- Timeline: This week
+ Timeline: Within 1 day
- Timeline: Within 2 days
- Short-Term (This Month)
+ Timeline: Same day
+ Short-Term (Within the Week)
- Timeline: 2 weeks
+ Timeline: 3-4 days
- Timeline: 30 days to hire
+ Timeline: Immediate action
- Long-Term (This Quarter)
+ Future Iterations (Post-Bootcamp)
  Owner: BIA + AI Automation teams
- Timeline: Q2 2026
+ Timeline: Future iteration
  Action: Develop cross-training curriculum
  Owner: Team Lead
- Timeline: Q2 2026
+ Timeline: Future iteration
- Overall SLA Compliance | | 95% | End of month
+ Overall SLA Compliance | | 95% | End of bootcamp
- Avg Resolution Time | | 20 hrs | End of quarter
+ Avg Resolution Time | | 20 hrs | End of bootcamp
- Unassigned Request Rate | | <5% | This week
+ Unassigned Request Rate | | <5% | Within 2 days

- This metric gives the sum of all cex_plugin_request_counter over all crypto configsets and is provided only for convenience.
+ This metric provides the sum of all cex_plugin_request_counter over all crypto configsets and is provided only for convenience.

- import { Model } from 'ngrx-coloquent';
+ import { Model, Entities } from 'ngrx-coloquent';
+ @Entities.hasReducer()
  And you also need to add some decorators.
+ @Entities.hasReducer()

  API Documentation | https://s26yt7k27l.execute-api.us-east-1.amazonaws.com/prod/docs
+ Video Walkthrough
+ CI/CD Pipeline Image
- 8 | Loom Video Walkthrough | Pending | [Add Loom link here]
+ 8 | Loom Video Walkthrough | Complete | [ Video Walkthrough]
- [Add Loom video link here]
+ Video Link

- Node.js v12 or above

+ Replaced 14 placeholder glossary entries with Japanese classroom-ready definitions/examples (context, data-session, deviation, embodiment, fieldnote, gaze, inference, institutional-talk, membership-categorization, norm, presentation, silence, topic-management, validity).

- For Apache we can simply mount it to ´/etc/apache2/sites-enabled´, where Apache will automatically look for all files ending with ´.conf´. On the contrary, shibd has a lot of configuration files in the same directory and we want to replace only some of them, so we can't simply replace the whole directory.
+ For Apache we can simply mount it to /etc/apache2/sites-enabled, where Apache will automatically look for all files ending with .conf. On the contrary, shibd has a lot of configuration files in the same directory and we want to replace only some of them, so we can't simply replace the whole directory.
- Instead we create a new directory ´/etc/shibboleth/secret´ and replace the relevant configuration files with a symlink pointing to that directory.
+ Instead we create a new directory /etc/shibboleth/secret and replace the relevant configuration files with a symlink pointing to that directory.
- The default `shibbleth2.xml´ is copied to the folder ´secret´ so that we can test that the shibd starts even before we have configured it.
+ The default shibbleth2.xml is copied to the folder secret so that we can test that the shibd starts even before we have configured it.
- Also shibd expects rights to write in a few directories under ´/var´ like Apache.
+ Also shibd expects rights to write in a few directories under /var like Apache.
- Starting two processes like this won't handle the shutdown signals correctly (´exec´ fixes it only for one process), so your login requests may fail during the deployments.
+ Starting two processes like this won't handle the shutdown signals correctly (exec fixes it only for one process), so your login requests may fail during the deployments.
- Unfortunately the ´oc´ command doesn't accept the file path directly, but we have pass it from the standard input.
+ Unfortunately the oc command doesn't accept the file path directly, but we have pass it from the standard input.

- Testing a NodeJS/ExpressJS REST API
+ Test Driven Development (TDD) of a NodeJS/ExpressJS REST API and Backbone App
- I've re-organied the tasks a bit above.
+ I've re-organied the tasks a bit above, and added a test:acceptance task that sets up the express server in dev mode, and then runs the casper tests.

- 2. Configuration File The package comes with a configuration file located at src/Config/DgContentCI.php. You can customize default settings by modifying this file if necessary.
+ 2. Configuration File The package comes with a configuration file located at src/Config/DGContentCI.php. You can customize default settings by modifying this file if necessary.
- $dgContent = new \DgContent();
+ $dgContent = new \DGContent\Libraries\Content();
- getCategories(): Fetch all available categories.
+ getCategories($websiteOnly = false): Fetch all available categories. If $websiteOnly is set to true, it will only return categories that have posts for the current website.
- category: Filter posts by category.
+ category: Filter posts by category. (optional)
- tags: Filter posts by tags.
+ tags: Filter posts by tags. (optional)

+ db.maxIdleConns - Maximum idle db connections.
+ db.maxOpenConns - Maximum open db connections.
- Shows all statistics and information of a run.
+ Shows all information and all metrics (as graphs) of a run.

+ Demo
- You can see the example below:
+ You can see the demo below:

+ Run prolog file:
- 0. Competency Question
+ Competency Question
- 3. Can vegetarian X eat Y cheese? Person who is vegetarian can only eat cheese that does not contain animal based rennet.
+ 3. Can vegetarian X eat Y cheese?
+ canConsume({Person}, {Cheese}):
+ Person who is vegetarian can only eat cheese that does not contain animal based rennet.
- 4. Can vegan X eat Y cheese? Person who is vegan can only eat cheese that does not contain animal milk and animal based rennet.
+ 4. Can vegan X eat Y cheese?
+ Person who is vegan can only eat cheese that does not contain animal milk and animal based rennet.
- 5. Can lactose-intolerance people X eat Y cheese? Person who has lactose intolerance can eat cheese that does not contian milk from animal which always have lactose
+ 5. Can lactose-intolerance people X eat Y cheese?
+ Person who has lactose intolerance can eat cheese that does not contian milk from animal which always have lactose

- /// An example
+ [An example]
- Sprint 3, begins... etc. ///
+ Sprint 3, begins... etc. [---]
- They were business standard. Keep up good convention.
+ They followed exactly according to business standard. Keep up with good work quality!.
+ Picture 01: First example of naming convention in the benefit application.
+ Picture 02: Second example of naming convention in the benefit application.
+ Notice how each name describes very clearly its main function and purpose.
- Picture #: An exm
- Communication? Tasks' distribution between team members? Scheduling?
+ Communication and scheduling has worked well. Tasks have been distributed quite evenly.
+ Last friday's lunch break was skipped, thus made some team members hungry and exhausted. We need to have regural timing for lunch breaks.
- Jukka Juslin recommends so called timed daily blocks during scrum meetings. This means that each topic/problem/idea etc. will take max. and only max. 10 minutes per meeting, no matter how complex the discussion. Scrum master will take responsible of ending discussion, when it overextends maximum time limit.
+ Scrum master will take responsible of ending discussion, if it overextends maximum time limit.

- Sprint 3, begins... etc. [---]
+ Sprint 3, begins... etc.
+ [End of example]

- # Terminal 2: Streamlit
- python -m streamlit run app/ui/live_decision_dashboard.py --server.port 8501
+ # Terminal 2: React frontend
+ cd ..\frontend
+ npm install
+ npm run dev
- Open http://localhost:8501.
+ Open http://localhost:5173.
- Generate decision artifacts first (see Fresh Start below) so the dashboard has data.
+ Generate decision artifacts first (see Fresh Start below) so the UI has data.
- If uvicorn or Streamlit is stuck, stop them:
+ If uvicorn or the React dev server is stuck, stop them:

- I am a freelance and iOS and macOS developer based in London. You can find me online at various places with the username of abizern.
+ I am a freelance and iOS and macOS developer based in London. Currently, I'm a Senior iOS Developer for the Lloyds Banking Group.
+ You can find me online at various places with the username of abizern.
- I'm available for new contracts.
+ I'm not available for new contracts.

════════════════════

### TASK DETAILS
Using the entries above, give back exactly the line containing "- 2. Configuration", the line containing "- getCategories(): Fetch", and every line between them, and nothing else.

### RESULT OF THIS TASK
- 2. Configuration File The package comes with a configuration file located at src/Config/DgContentCI.php. You can customize default settings by modifying this file if necessary.
+ 2. Configuration File The package comes with a configuration file located at src/Config/DGContentCI.php. You can customize default settings by modifying this file if necessary.
- $dgContent = new \DgContent();
+ $dgContent = new \DGContent\Libraries\Content();
- getCategories(): Fetch all available categories.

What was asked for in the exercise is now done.